Lauren Speed, Katherine E. Harding
Journal of Critical Care, 29 August 2012
Multidisciplinary tracheostomy teams have been implemented in acute hospitals over the past 10 years. This systematic review of the literature and meta-analysis aimed to assess the effect of tracheostomy teams on patient outcomes.
Materials and Methods
We conducted an electronic search of the literature in the following databases: MEDLINE, CINAHL, EMBASE, and AMED. Inclusion/exclusion criteria were applied, and included articles were assessed against quality criteria. Qualitative synthesis and meta-analysis were completed.

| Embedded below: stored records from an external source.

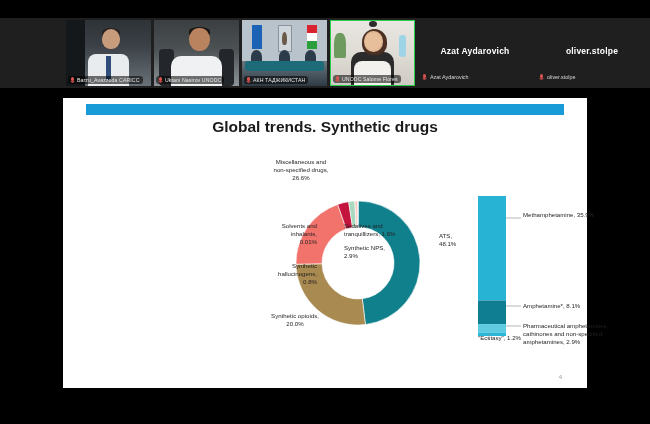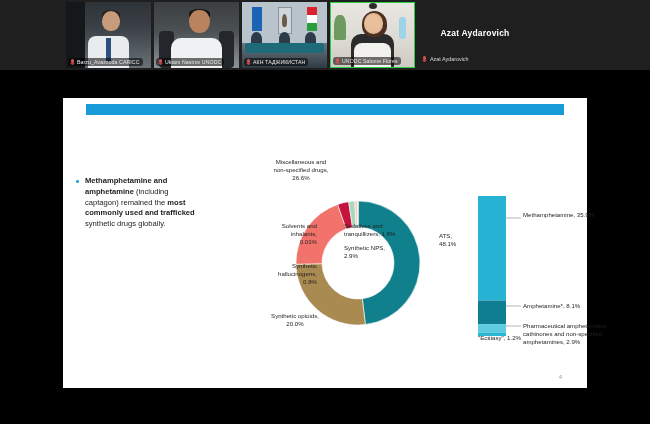"Azat Aydarovich" #video-strip { top: 0 -> 18px }
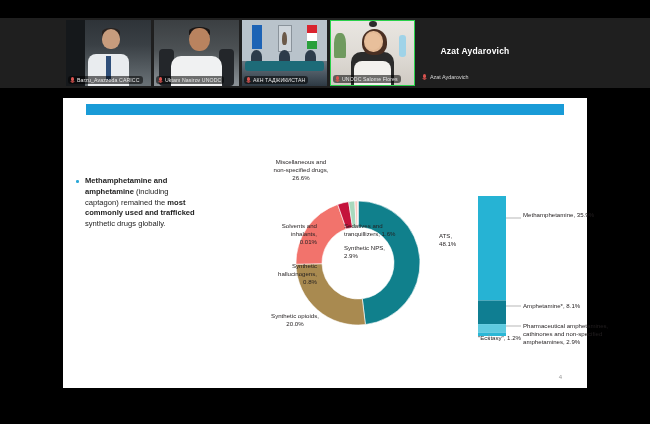"oliver.stolpe" div.tile { html: none -> <div> <div>oliver.stolpe</div> <div> <span></span> <span>oliver.stolpe</span> </div> </div> }
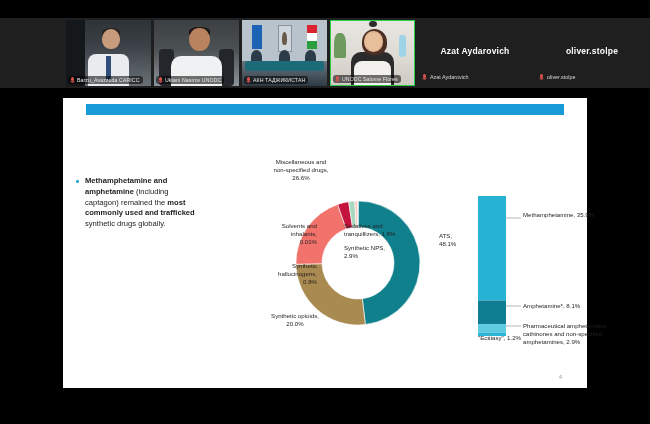"Global trends. Synthetic drugs" div { html: none -> <div>Global trends. Synthetic drugs</div> }
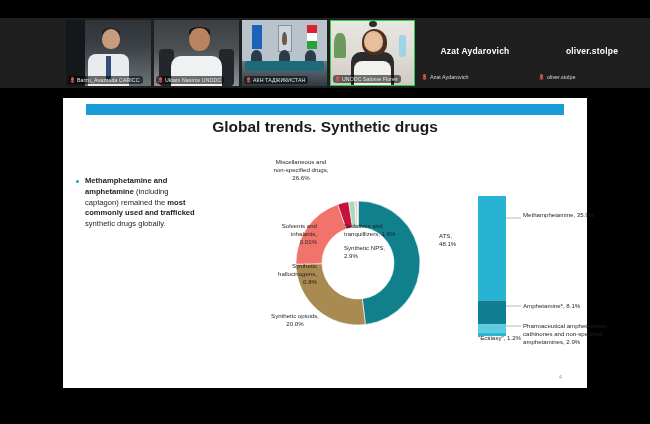"Methamphetamine and amphetamine" div.bullet { html: <div> <span></span> <span><b>Methamphetamine and amphetamine</b> (including captagon) remained the <b>most commonly used and trafficked</b> synthetic drugs globally.</span> </div> -> none }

Seven studies were included. The studies were all pre-post cohort designs of low-moderate quality. Meta-analysis showed that tracheostomy teams were associated with reductions in total tracheostomy time (4 studies; mean difference, 8 days; 95% confidence interval, 6-11; P < .01; I2 = 0%) and hospital length of stay (LOS) (3 studies; mean difference, −14 days; 95% confidence interval, −39 to 9; P = .23; I2 = 50%). Reductions in intensive care unit LOS (3 studies) and increases in speaking valve (3 studies) use were also reported with tracheostomy teams.
There is low-quality evidence that multidisciplinary tracheostomy care contributes to a reduction in total tracheostomy time and increase speaking valve use for patients leading to improved quality of life. There is insufficient evidence to determine that multidisciplinary tracheostomy teams reduce hospital or intensive care unit LOS.